Task goal: Each line of the records needs to be written out exactly, with any image left out.

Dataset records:
================================

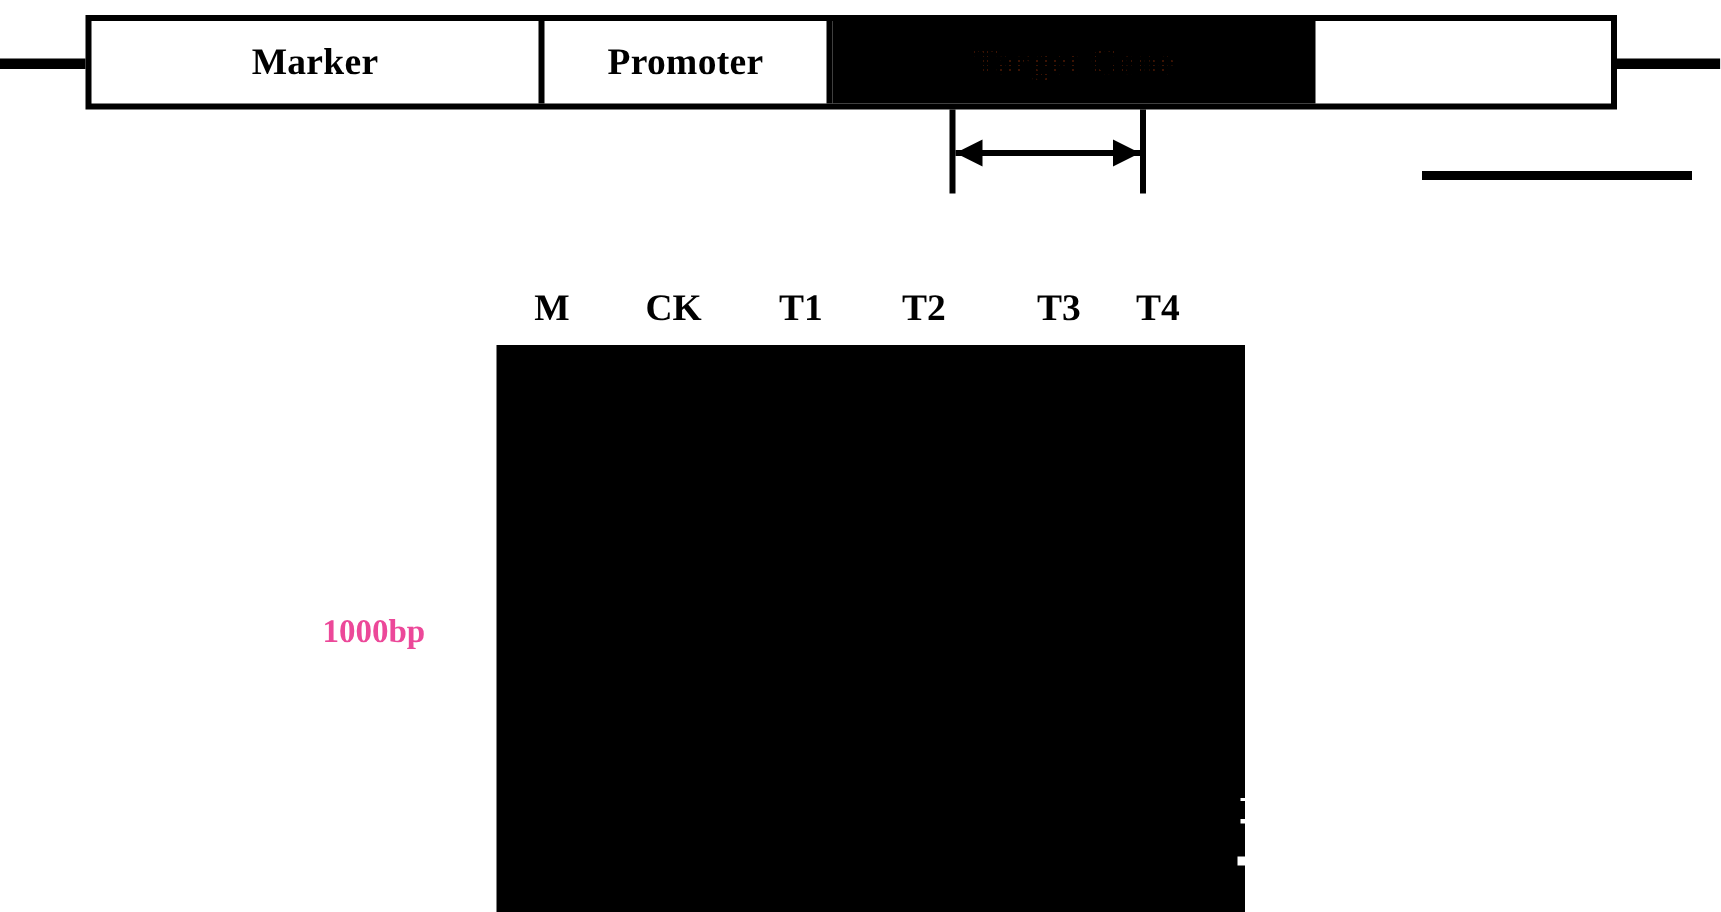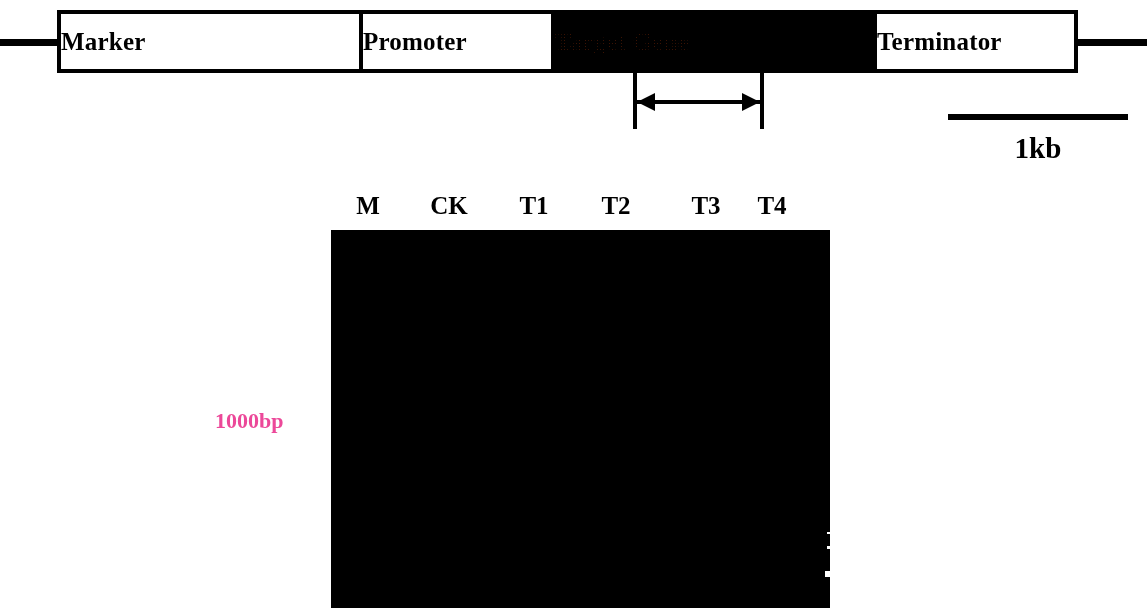--- a/index.html
+++ b/index.html
@@ -56,6 +56,7 @@
     box-sizing: border-box;
     display: flex;
     align-items: center;
+    justify-content: center;
     font-weight: bold;
     font-size: 25px;
     letter-spacing: 0.2px;

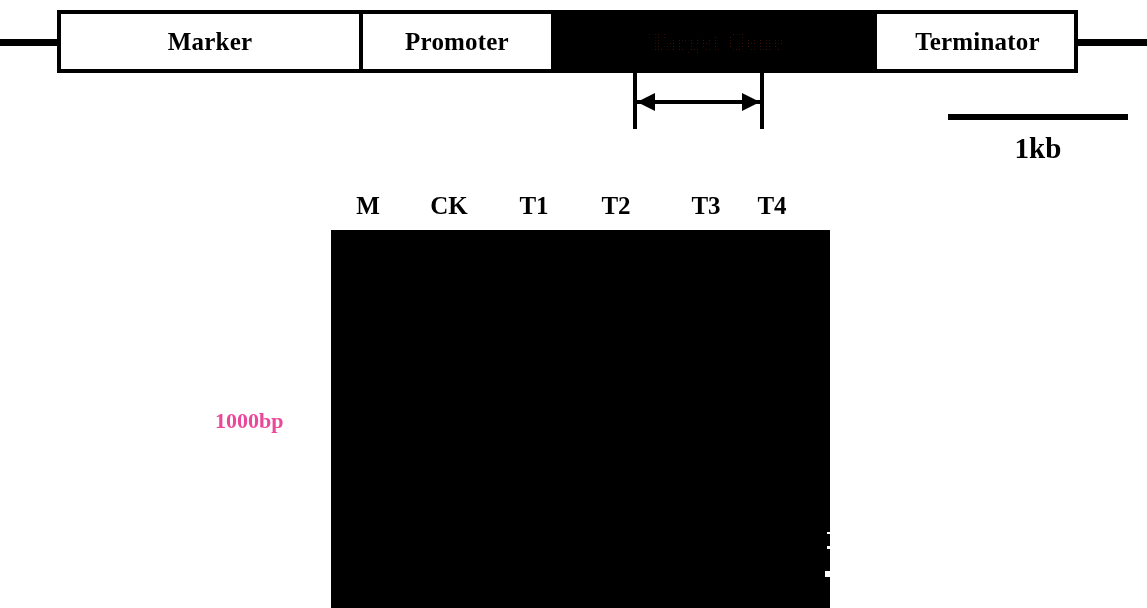--- a/index.html
+++ b/index.html
@@ -211,9 +211,6 @@
         <span class="gene-label">Target Gene</span>
       </div>
 
-      <div class="seg seg-terminator">
-        <span>Terminator</span>
-      </div>
 
     </div>
 

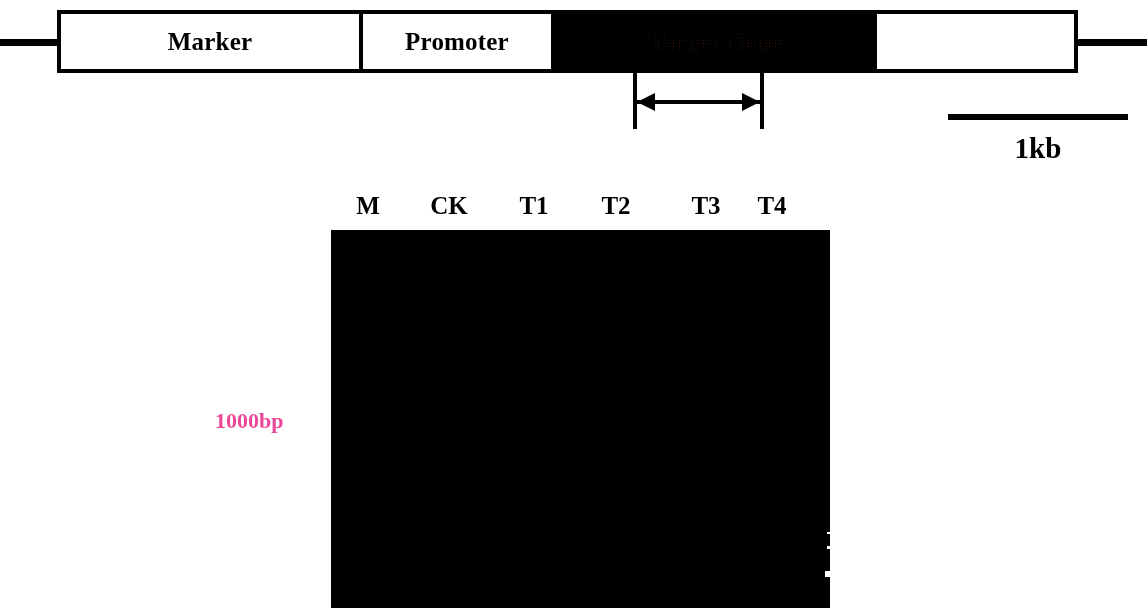--- a/index.html
+++ b/index.html
@@ -221,7 +221,6 @@
     <div class="arrow-head arrow-head-right"></div>
 
     <div class="scalebar"></div>
-    <div class="scalebar-label">1kb</div>
 
   </div>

================================

Answer to this problem:
--- a/index.html
+++ b/index.html
@@ -56,6 +56,7 @@
     box-sizing: border-box;
     display: flex;
     align-items: center;
+    justify-content: center;
     font-weight: bold;
     font-size: 25px;
     letter-spacing: 0.2px;

--- a/index.html
+++ b/index.html
@@ -211,9 +211,6 @@
         <span class="gene-label">Target Gene</span>
       </div>
 
-      <div class="seg seg-terminator">
-        <span>Terminator</span>
-      </div>
 
     </div>
 

--- a/index.html
+++ b/index.html
@@ -221,7 +221,6 @@
     <div class="arrow-head arrow-head-right"></div>
 
     <div class="scalebar"></div>
-    <div class="scalebar-label">1kb</div>
 
   </div>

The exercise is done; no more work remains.